One piece of advice, though: I don't recommend doing anything behind your rep's back. If he doesn't like the script you want to write, either write what he wants you to, tell him you're going to write it anyway and see if he is willing to help under protest, or find a new rep. But don't deceive him. He can't help you if you don't trust his expertise.

Good luck.


  1. Hey Emily,

    Great topic! :) Thanks for the well-thought out insightful post. It must be an exciting time for you... it's like one of those adventures where you set out and aren't sure how it's going to go but everything's new and fun.
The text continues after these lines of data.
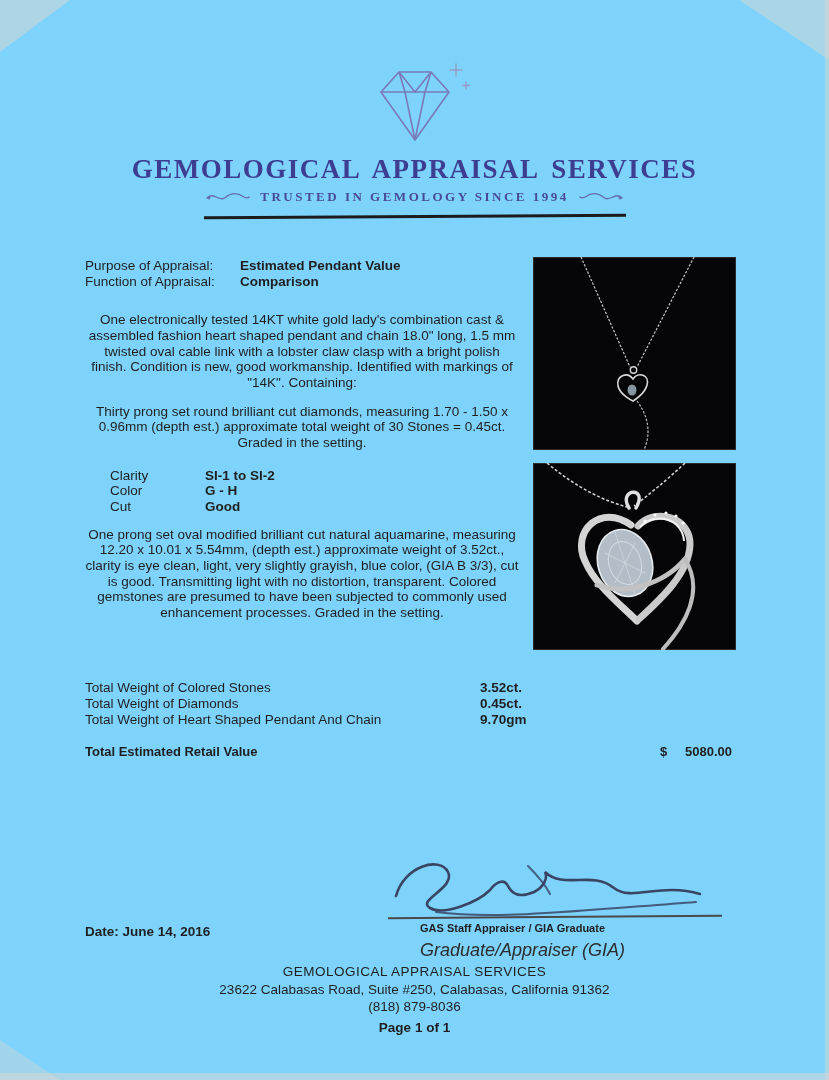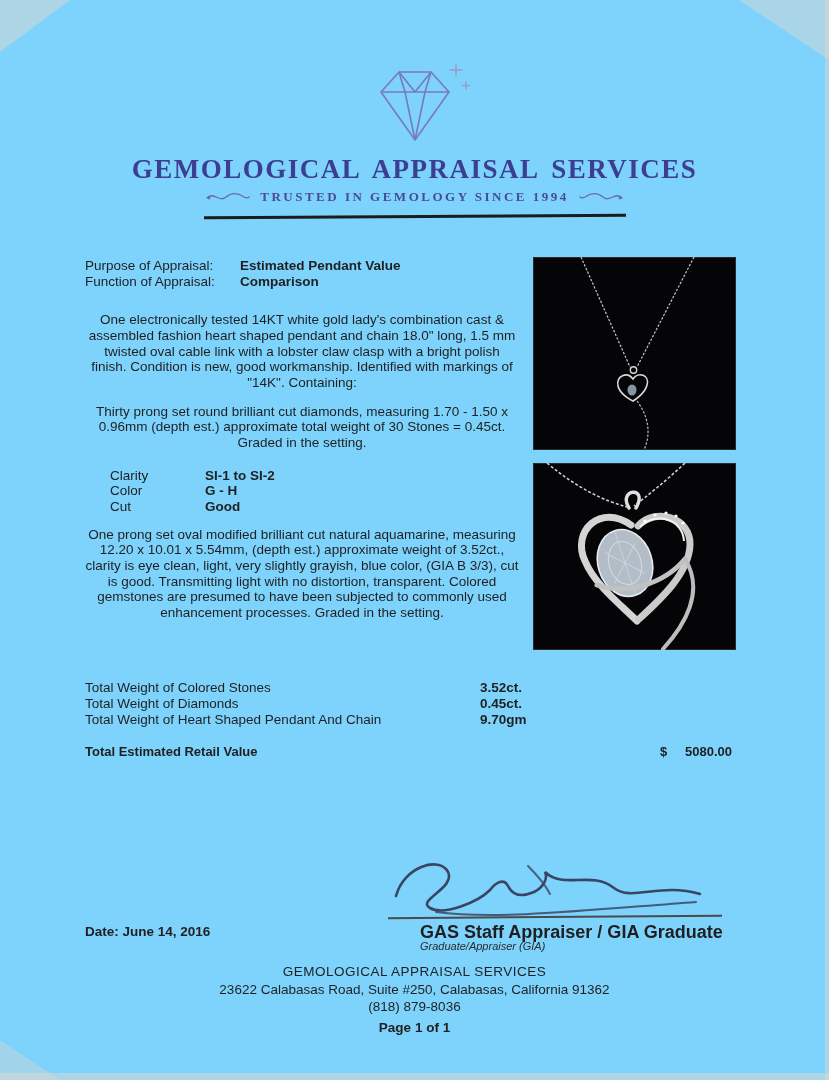--- a/index.html
+++ b/index.html
@@ -72,7 +72,7 @@
   
   .signature-svg{position:absolute; left:378px; top:852px;}
   .sig-line{position:absolute; left:388px; top:916px; width:334px; height:2px; background:#4a4a4a; transform:rotate(-0.4deg);}
-  .appraiser{position:absolute; left:420px; top:922px; font-size:18px; font-weight:bold;text-align:right;}
+  .appraiser{position:absolute; left:420px; top:922px; font-size:11px; font-weight:bold;text-align:right;}
   .appraiser-sub{position:absolute; left:420px; top:940px; font-size:11px; font-style:italic; color:#2c2c2e;}
   .date-line{position:absolute; left:85px; top:924px; font-size:13.5px; font-weight:bold;}
 

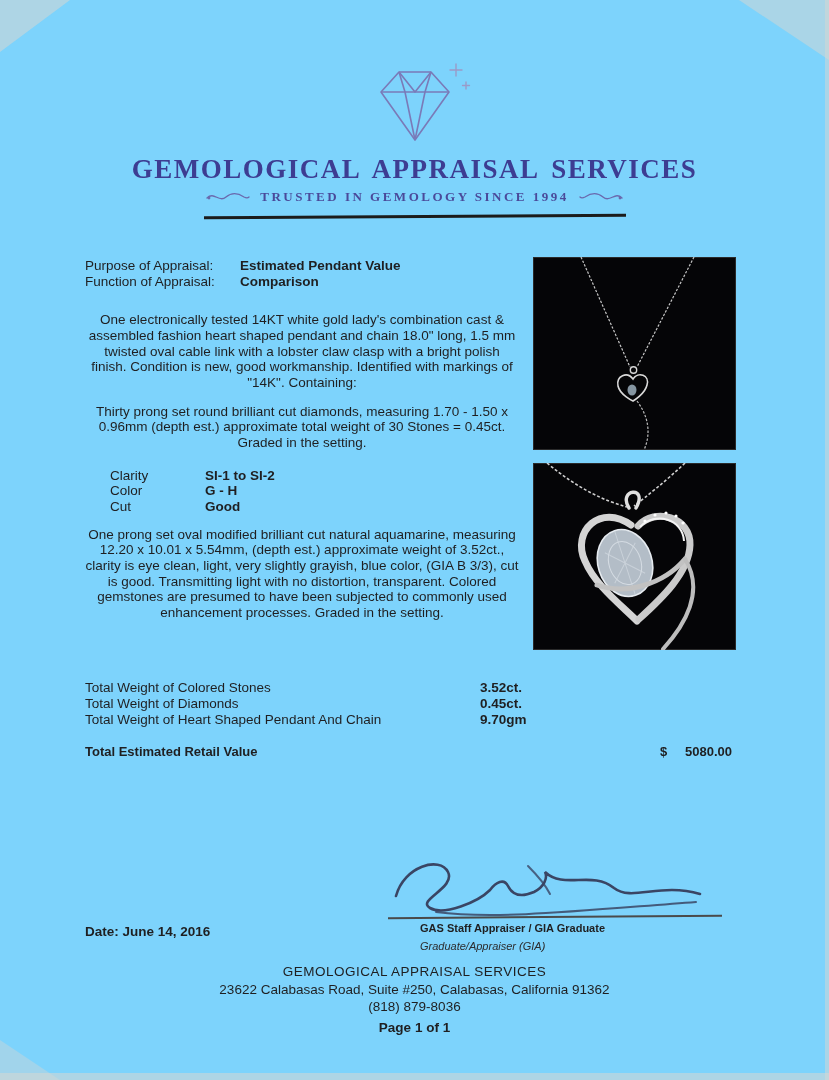--- a/index.html
+++ b/index.html
@@ -73,7 +73,7 @@
   .signature-svg{position:absolute; left:378px; top:852px;}
   .sig-line{position:absolute; left:388px; top:916px; width:334px; height:2px; background:#4a4a4a; transform:rotate(-0.4deg);}
   .appraiser{position:absolute; left:420px; top:922px; font-size:11px; font-weight:bold;text-align:right;}
-  .appraiser-sub{position:absolute; left:420px; top:940px; font-size:11px; font-style:italic; color:#2c2c2e;}
+  .appraiser-sub{position:absolute; left:420px; top:940px; font-size:18px; font-style:italic; color:#2c2c2e;}
   .date-line{position:absolute; left:85px; top:924px; font-size:13.5px; font-weight:bold;}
    My concern has always been delivering under a deadline. Say after John comes back with his 5 jobs....now he has to come up with 5 good drafts, which he will do because he's brilliant. But for the rest of us mortals, you kind of worry about being able to deliver under (2 months?). The appeal of the spec is that you can control how many drafts and how long you're going to take on it. From what I heard, most screenwriters get drummed out of the system at this stage. Getting an agent is just the beginning.. Also, with writing treatments for producers, wouldn't they just be collecting ideas for free from different writers and then go with the named writer they wanted anyway?
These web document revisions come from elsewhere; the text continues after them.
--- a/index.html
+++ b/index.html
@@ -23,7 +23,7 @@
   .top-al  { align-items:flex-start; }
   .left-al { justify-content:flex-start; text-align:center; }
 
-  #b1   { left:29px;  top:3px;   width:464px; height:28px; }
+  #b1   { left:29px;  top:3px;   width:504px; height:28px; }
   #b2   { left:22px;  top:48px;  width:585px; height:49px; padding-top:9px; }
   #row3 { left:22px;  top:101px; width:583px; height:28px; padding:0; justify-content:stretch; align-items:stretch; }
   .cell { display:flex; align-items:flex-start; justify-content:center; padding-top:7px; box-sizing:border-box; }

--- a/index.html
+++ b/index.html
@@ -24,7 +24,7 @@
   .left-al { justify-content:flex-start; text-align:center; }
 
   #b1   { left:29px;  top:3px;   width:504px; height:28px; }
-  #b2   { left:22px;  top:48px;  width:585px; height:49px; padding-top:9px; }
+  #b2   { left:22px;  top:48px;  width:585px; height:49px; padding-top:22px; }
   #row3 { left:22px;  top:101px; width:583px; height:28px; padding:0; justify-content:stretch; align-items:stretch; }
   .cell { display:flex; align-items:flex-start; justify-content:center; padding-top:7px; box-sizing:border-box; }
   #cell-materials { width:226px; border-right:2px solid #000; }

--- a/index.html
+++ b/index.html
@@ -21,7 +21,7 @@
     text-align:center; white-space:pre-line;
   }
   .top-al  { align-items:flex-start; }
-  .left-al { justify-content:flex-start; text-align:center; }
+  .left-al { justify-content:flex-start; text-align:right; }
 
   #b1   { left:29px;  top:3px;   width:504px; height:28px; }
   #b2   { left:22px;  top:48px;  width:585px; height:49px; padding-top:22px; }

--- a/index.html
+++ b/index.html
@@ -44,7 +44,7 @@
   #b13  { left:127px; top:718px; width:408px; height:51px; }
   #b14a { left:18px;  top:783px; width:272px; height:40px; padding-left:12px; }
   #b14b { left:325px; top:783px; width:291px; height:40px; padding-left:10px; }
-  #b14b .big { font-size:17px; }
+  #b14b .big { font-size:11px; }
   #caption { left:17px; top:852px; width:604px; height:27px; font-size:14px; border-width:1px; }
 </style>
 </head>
  2. I say, worry about that when you get there. There's always a possibility a producer will take your ideas and run with them to someone else, but most of the time they want the one with the idea to do the work. Most of the time your treatments won't go anywhere. You just keep at it until something sticks, then do your job.

    As for the deadline? I haven't gotten there yet. Can't answer that question, but I'm sure I'll figure it out when the time comes.

  3. Knowing what you now, would you advise having two good scripts going in or can you break in with just one good script?

    Congrats by the way on finding a great management/client relationship. Not everyone has had that experience, even with some of the bigger managers in town.